February 9 2012
You know a band is going to give a good set when they have a plush lion's head hanging from a coatrack on the side of the stage.
Despite having probably the most ridiculous band name in the history of band names, Dr. Dog managed to completely dispel hipster apathy with their set last night at the Observatory. Theirs was indeed a performance to marvel at, as they turned a group of cool, collected and docile 20-somethings into the riled up crowd surfing hoodlums of their teenage years.
How exactly did they perform such a feat? Simple -- with a back drop set to look like a bedroom wall decorated with posters with things like Mickey Mouse and an astronaut, the band seemed to really want to transport the audience back to their younger days. What the set decorations didn't accomplish, the band certainly did. A frontline made up of guitarist and vocalist Scott McMicken, bassist and vocalist Toby Leaman and guitarist Frank McElroy provided harmonics, with McMicken and Leaman trading off lead vocals on different songs throughout the night. Though the three in the front were the most noticed, one can't help but acknowledge the importance of the back section as well, especially drummer Eric Slick's immaculate performance at the drum kit (Sweet mother of God, Mr. Slick!).

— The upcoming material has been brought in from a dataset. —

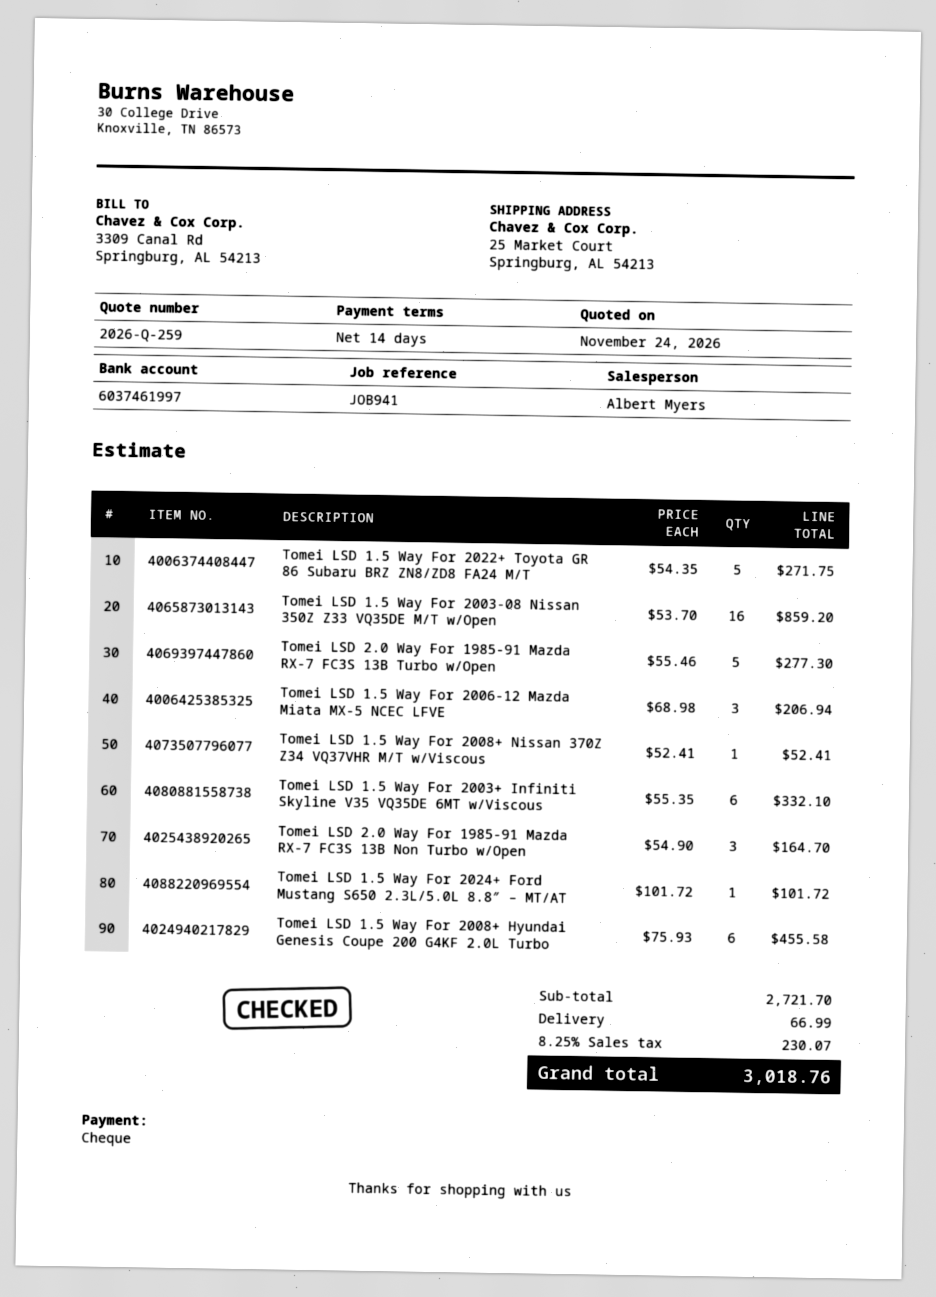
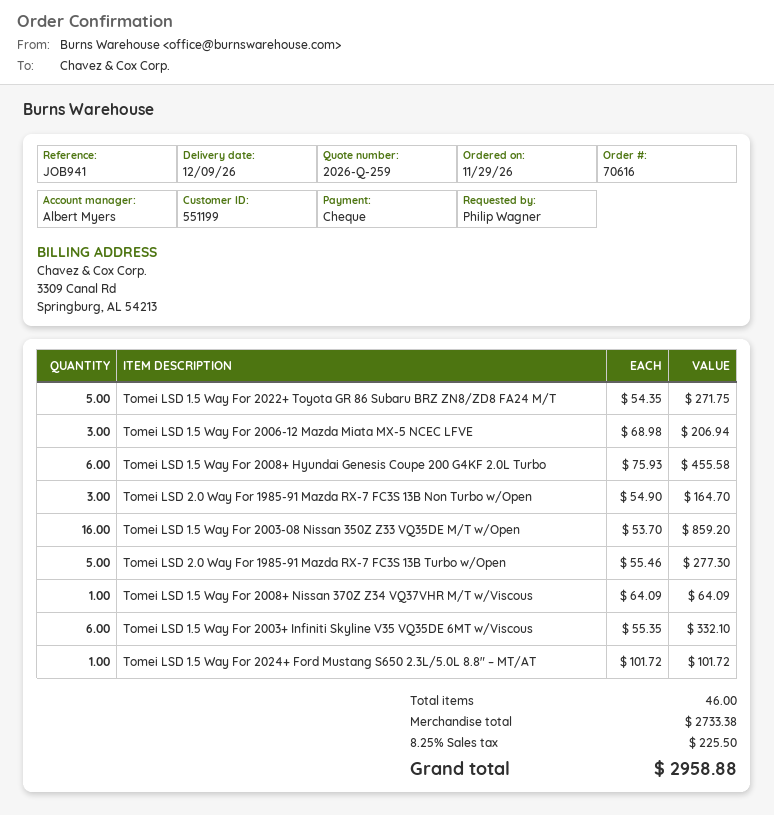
Tomei LSD 1.5 Way For 2008+ Nissan 370Z Z34 VQ37VHR M/T w/Viscous: 1 x 52.41 = 52.41 -> 1 x 64.09 = 64.09
subtotal: 2721.70 -> 2733.38
shipping: 66.99 -> none
tax: 8.25% = 230.07 -> 8.25% = 225.50
total: 3018.76 -> 2958.88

Tunes off the new record like set opener "That Old Black Hole" were performed with an energy that can only described as extremely infectious. "Lonesome" incited amongst the crowd's already roaring enthusiasm a call and response as only Dr. Dog could: "What does it take to be lonesome?" the band calls, and the crowd catches on. "Nothing at all!" "Vampire" brought out the first of many crowd surfing swells, setting the scene for the crowd's raucous vitality. Dr. Dog's performance was almost a sacrifice to some energy laden in the air, a translation of effervescence to breathe new, sweaty life into the stagnant hipster shells shielding our inner child.
"Heavy Light" especially brought us back to that place we wish we hadn't forgotten as children -- an innocence before the world outside had the chance to break our hearts. In this primal tune, "Heavy Light" recalled that fleeting youth, unlocking parts of our lost juvenile heedlessness and recreating (literally, visually) the bedrooms of our childhood. In this context, the name Dr. Dog makes perfect sense as the band we dreamed of starting when we were seven years old and singing our dreams to the papier-mâché moon outside our bedroom windows, when the world outside was a jungle and we would dance because we thought every song we heard was being played just for ourselves.
Whether or not the band truly intended to incite such an unruly reaction from the crowd ("Chill out," McMicken said to the crowd between songs after people had started stage diving in droves off the edge of the stage), the band certainly provided the kindling for this wild fire to take flame and burn through their inhibitions. Leaman's stage presence, the only member of the three frontline members not wearing sunglasses or a beanie, was one almost akin to the lion's head in the corner; during halted, slower jams like "The Beach," Leaman would commence a prowl of sorts -- a crouched roam, plucking his bass in step and staring hungrily at the audience.
The night wouldn't have been complete without hits like "Shadow People" and "Shame, Shame" off their album by the latter name, saved deftly for the end of their set. A couple of minutes offstage didn't seem to temper the crowd's reaction at all, as the encore incited even more uncontrollable crowd antics. Whether they just knew these last few songs were their final chances to piss off security or they were just really excited to be able to stage dive again, the crowd didn't calm themselves throughout the encore -- no matter how many times security trucked off some girl, there was always another one crowd surfing back up to the stage and trying to snatch a kiss from the band.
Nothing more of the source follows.